YOUR OBJECTIVE
Tell me how many lines in the data below hold the string "shipping", and say nothing else.
::: PROVIDED DATA
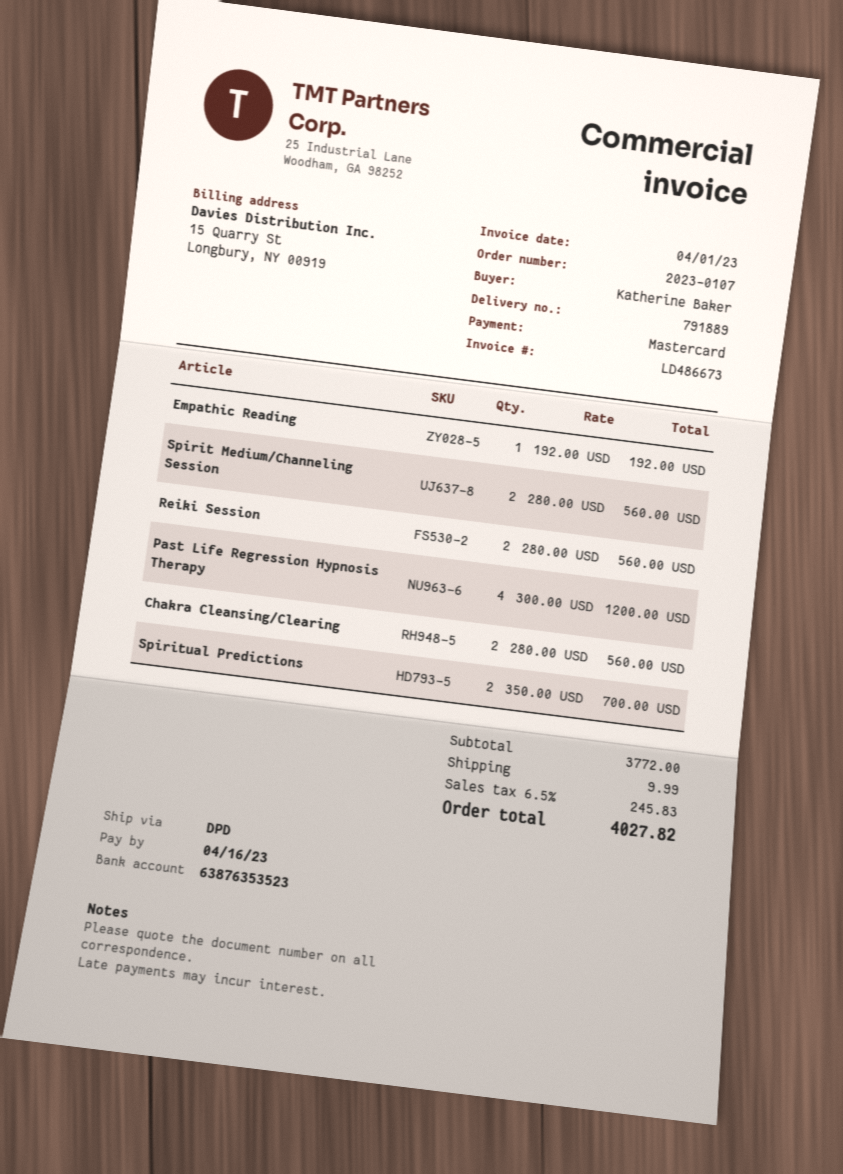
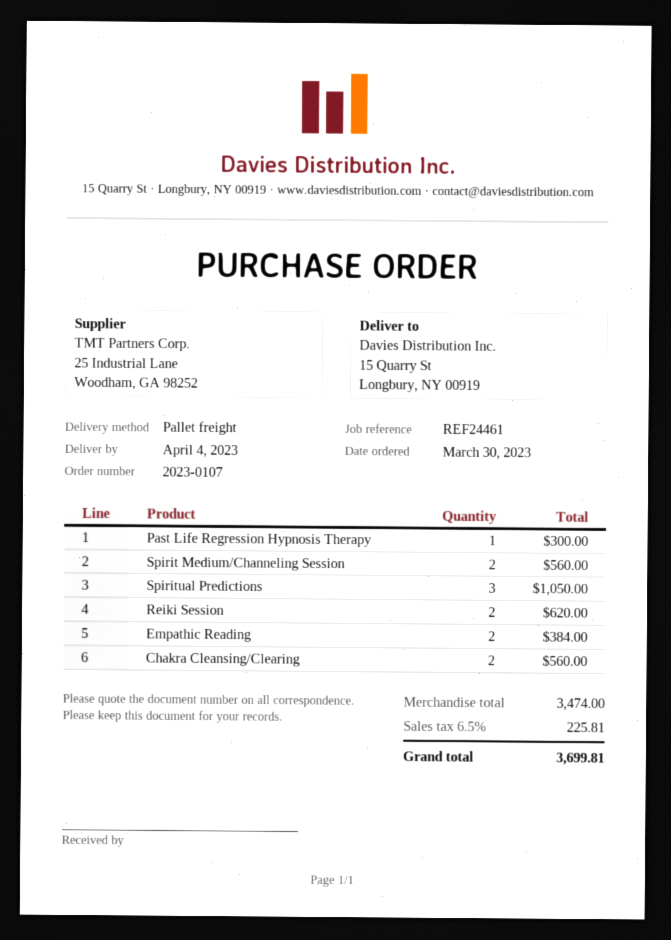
shipping method: DPD -> pallet freight
Empathic Reading: 1 for 192.00 -> 2 for 384.00
Reiki Session: 2 for 560.00 -> 2 for 620.00
Past Life Regression Hypnosis Therapy: 4 for 1200.00 -> 1 for 300.00
Spiritual Predictions: 2 for 700.00 -> 3 for 1050.00
subtotal: 3772.00 -> 3474.00
shipping: 9.99 -> none
tax: 6.5% = 245.83 -> 6.5% = 225.81
total: 4027.82 -> 3699.81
::::::
COMPLETED EXERCISE
2